体育会系のノリっていうか、親しくもないのに肩叩いて話しかけてきたりするのとか、スポーツやっている自分カッコイイだろ?っていう勘違いオーラ出してるのが、見てて痛々しかった。
「大原さんもバスケしようよ!」
中学に入学してからしばらく経った頃。
教室で一人でいるあたしに、同じ小学校でオタクだった女子が、馴れ馴れしく声をかけてくるようになった。
うざかった。
中学デビューを目指しているのかわからないけど、無理して背伸びしてる感じが伝わってくる。
「ごめん。あたし興味ないんだよね」
「そっか! 気が向いたらいってね!」
手を振ってその子はどこかに立ち去り、あたしみたいに一人でいる女子にまた声をかけていた。
女子バスケは部員集めのノルマが大変だとか聞いた気がする。
あの女。
自分じゃバスケ部に入ってイケイケになったと勘違いしてるみたいだけど、あとニヶ月経ったらどうなるか、簡単に想像できる。
ほんとバカだなぁ。
そう思えて仕方がない。
まぁ。
そうはいっても。
声かけてもらえるだけでも、ありがたいことだ。
ぶっちゃけ、当時のあたしはぼっちだった。
小学校の友達は、私立中学に進級してしまって、知り合いはクラスどこらか学年に一人もいなかった。

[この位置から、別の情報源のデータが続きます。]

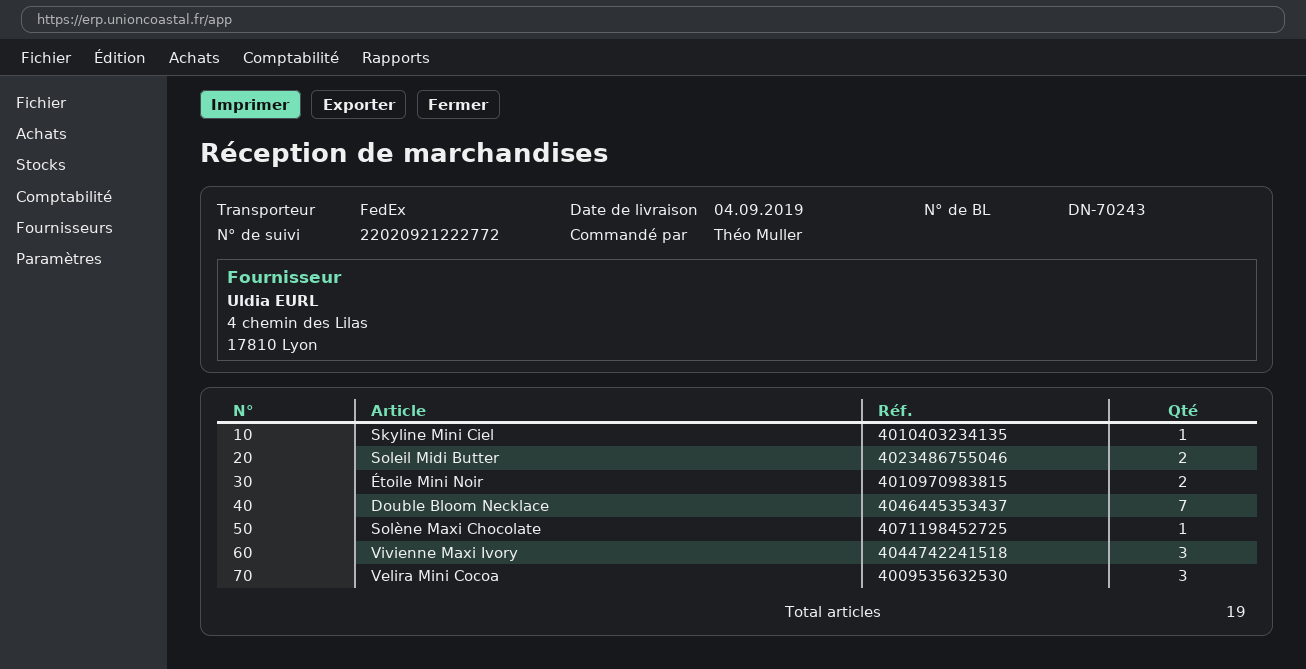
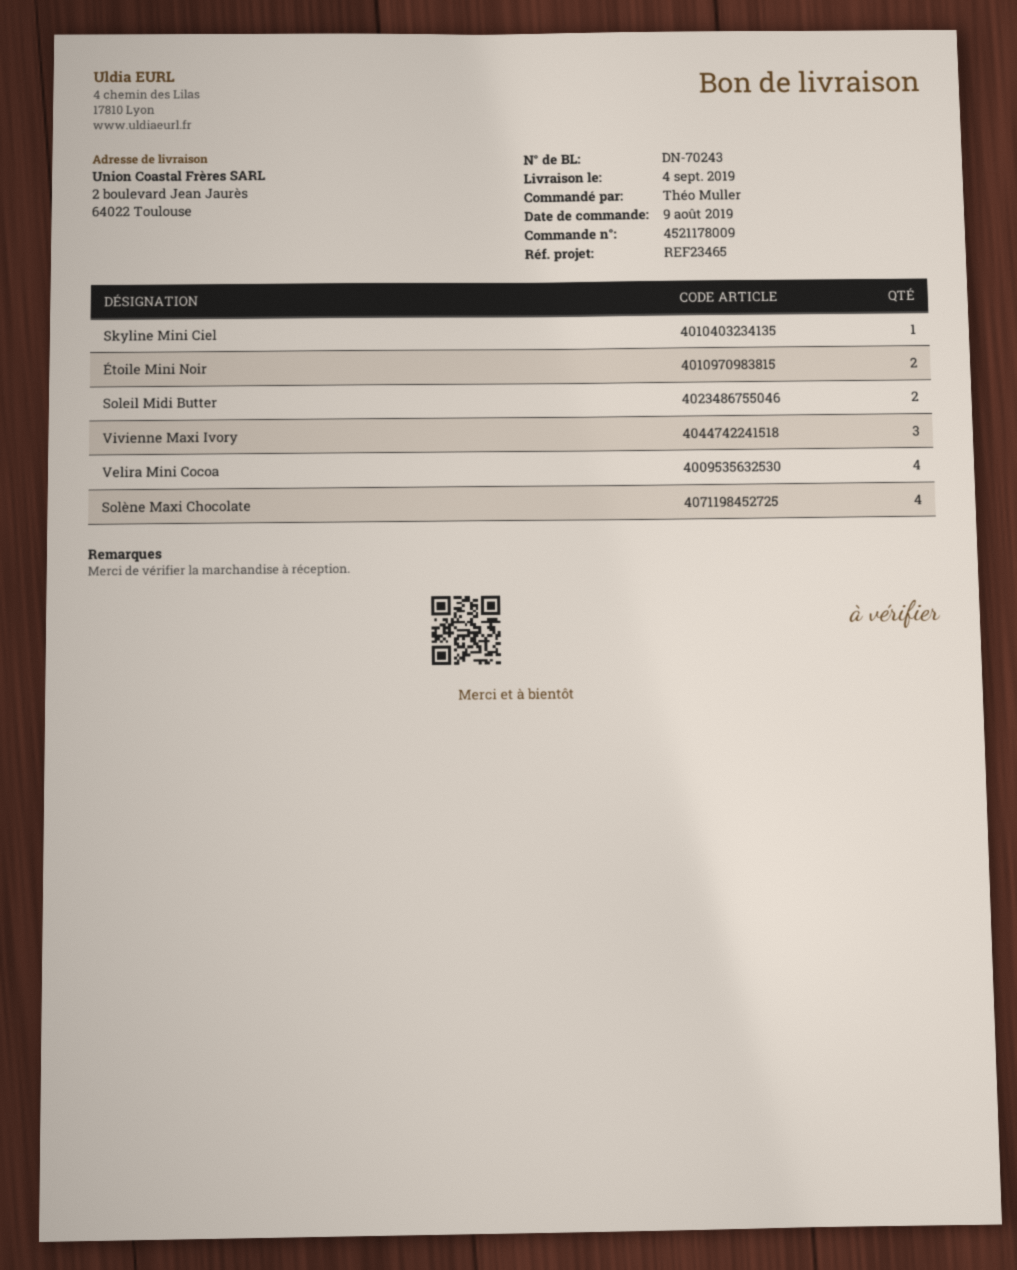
Double Bloom Necklace: 7 -> none
Solène Maxi Chocolate: 1 -> 4
Velira Mini Cocoa: 3 -> 4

自分でいうのもなんだけど、結構ひねくれた性格しているし、友達作るのは下手だって自負してる。
でも、まさか。
中学生になってから、すぐぼっちになるなんて、予想してなかった。
これから、三年間。
ぼっちで過ごすのきついなぁ。
イジメられないようにどっかのグループ入らないと。
そうあたしは思った。
「大原さん、今日ヒマだったりする?」
ある日。
クラスの女子で一番背の高い女子。
小島ハツナがあたしに声をかけてきた。
「え? なんで?」
いきなりだった。
今まで喋ったことないのに話しかけてくるとか。
なんなんだこいつ。
「いや、帰りの方向一緒っぽいしさ」
は?
なんであたしがあんたと一緒に帰らないといけないの。
意味わかんないんだけど。
「忙しかったりする?」
「いや、暇だけど」
「じゃ帰ろ」
よくわからなけど、一緒に帰ることになった。
帰り道。
あたしとハツナは河川敷を並んで歩いた。
二人とも無言だった。
なんだこの時間。
そう思った。
ハツナは普段誰と喋っているのかあたしは知らない。
ちらっとだけ。
女子サッカー部の人たちと話しているところを見たことある。けど、仲が良いのかどうかはわからない。
っていうか。
どうしてあたし?
他にもっといるんじゃないの?
あたし以外で。
「なんか嫌だよね。あの雰囲気」
ハツナがつぶやくようにあたしにいった。
「部活部活っていうのがさ。なんかしんどいよね」
正直、意外だった。
バレー選手みたいな高身長でがっしりした体格の持ち主。
てっきり、ハツナもクラスにいるスポーツ大好きな連中と同じ、部活一筋のスポーツバカタイプだと思っていた。
「小島さん、部活入ってなかったけ?」
「ううん。頑張って断ってる」
「どうして?」
「やらされている感があるから、かな」
ハツナはいった。
あたしはそれを聞いて思った。
そうだ。
まさにそれ。
やらされてる感。
まわりがやってるからやる。
好きでもないことを、まわりがやってるからという安易な理由。
それに違和感を感じたし、不快感もあった。
「ほんというと、サッカーやりたいんだけどさ。無理して爽やかキャラ作らないといけないって思うと面倒なんだよね」
「ひょっとして、小島さんって根暗キャラ?」
「大原さんもでしょ?」
「あたしは違うよ」
「え! うそ! ぼっちなのに?」
うわぁ、はっきりいいやがった。
でも、不思議と悪い気はそんなにしない。
「大原さん。部活とか入る予定ある?」
「とくにないかな」
「じゃさ、帰宅部やらない? 帰宅部仲間募集してるんだよね、絶賛今」
ハツナがあたしに振り向く。
あたしは立ち止まり、ハツナを見つめた。
「あたしでいいの?」
「え、イヤ?」
嫌じゃない。
どうせ暇だし、まぁいいけど。
しかし。
変わった人だな。小島ハツナって。
こんなぼっちなあたしを誘うとか。
まぁ、悪い気はしない。
同じテンションだし、価値観も似てるから、話してて疲れない。
たまに遊ぶ相手だったりいいかも。
その時のあたしはそう思った。
それから数日後。
あたしたちは名前で呼び合う仲になっていた。